About 580 military medical and support personnel have been assigned to help with COVID-19 operations in Texas, and another 160 personnel will soon head to California.
An Urban Augmentation Medical Task Force—an 85-soldier Army Reserve unit made up of clinic staff, nurses, preventive medicine experts and other medical specialists—is currently deployed to help five San Antonio hospitals while a second task force is in Houston. Additional teams were sent to help with statewide efforts, according to a press release.
Richardson said the command will take another look at mobilized forces in August or September to reassess “if we need to extend those forces a little longer.”
“We obviously don’t want to keep forces mobilized if we don’t need them, but we want to be ready to respond for exactly this kind of a situation,” she said.
Richardson said Army North is “postured very well” to respond to current and future COVID-19 peaks, adding that “everything did not de-mobilize” after earlier efforts wrapped.
“We’ve kept some forces mobilized,” she said. “NORTHCOM also kept some medical capability on ... prepared-to-deploy orders for exactly this kind of response that we’re cranking up again.”

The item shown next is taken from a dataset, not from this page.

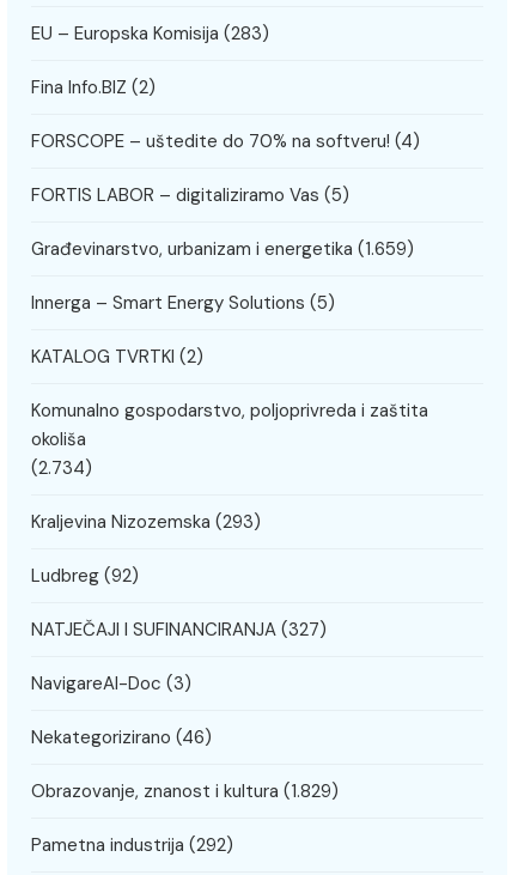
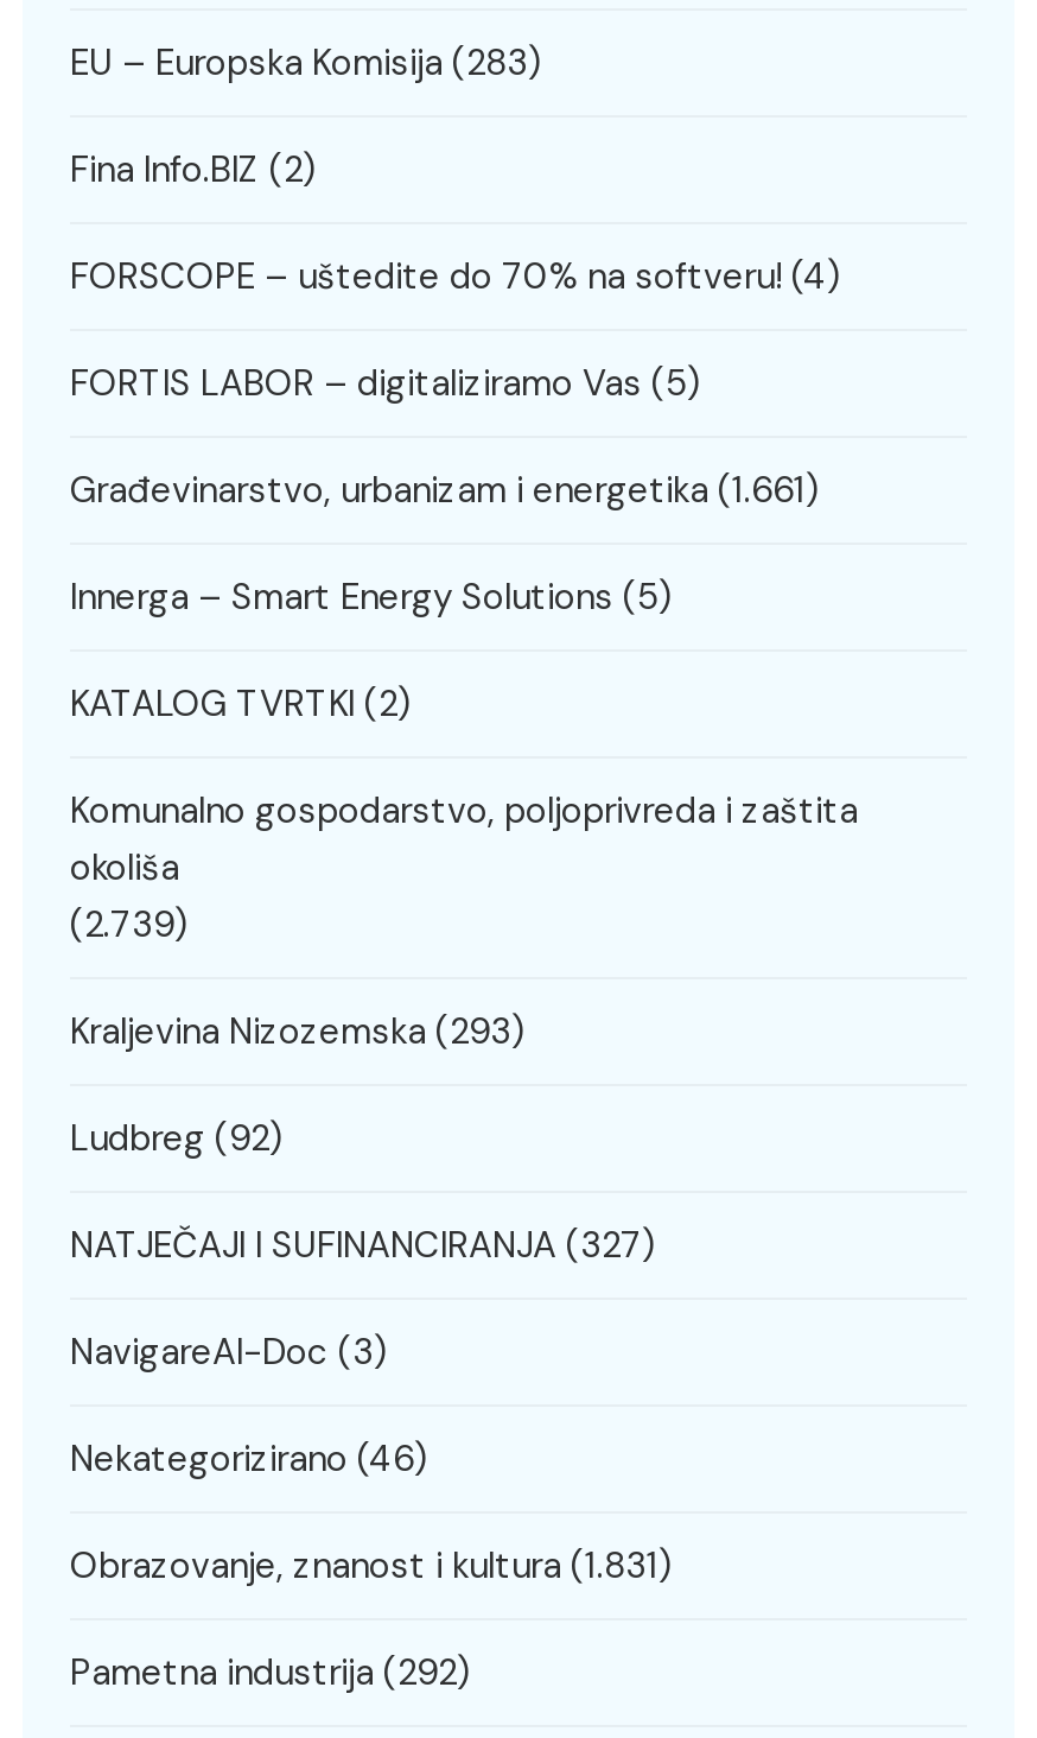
[31,236,414,260] Građevinarstvo, urbanizam i energetika (1.659) -> [70,467,820,514] Građevinarstvo, urbanizam i energetika (1.661)
[31,455,92,479] (2.734) -> [70,901,189,949] (2.739)
[31,779,339,803] Obrazovanje, znanost i kultura (1.829) -> [70,1542,673,1590] Obrazovanje, znanost i kultura (1.831)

As COVID-19 response efforts ramped up in March, Army North, as the Joint Force Land Component Command for U.S. Northern Command, sent troops to augment staff at 11 New York City public hospitals and staff a field hospital at the Javits Center.
By the time initial response efforts concluded, the Joint Force Land Component Command had supported 134 FEMA-approved missions with the help of almost 9,000 service members and employed more than 3,100 medical personnel to staff civilian hospitals and alternate care facilities in nine states, according to information from Army North.

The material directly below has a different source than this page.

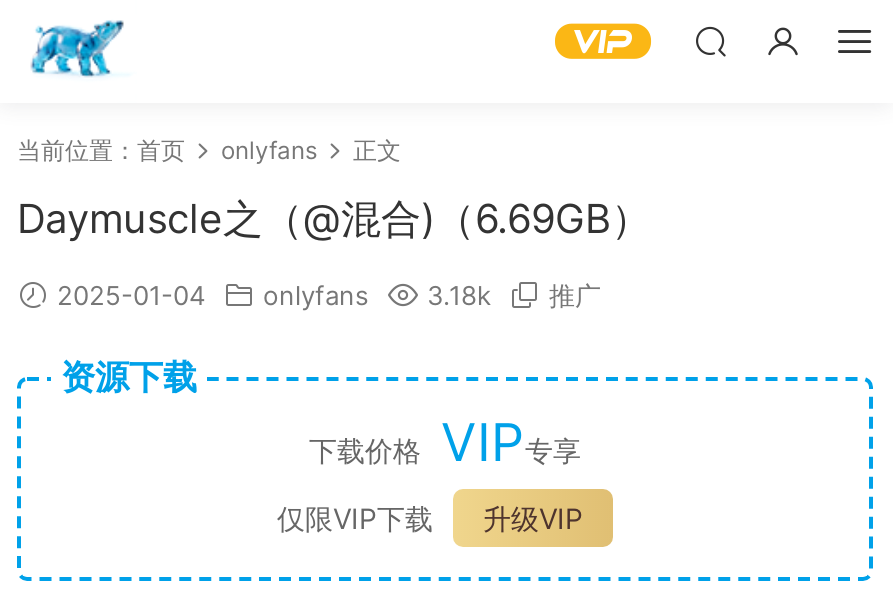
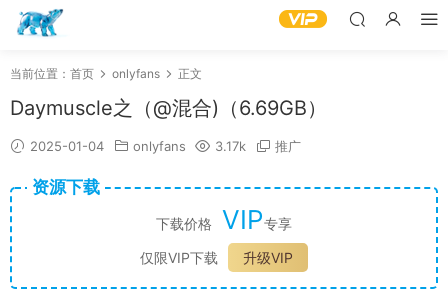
[49,279,601,311] 2025-01-04 onlyfans 3.18k 推广 -> [26,138,301,154] 2025-01-04 onlyfans 3.17k 推广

“It’s going into the hospitals that was a game changer for us,” Richardson said, referring to the existing infrastructure compared with field hospitals. “That is really a lesson learned and best practice.”
She cited the standardization of personal protective equipment procedures, including the way it is put on and taken off, across DoD as another lesson learned, calling it “the key to our success” in protecting service members.
Richardson also advocated for the “immediate mobilization of Army North subordinate units,” including National Guard and Army Reserve units. “At times we need these units to deploy capabilities in a couple days, not in a couple weeks,” Richardson said. “I think, quite honestly, an overhaul of our dated mobilization process would be very helpful.”
As the summer continues, Army North is preparing for what may come next, whether it’s a second wave of the coronavirus, hurricanes or forest fires, she said.
“We’re also working very hard to plan for what may be coming next,” Richardson said. “Our motto is ‘Strength of the Nation,’ and we’re working nonstop day and night to support our fellow Americans.”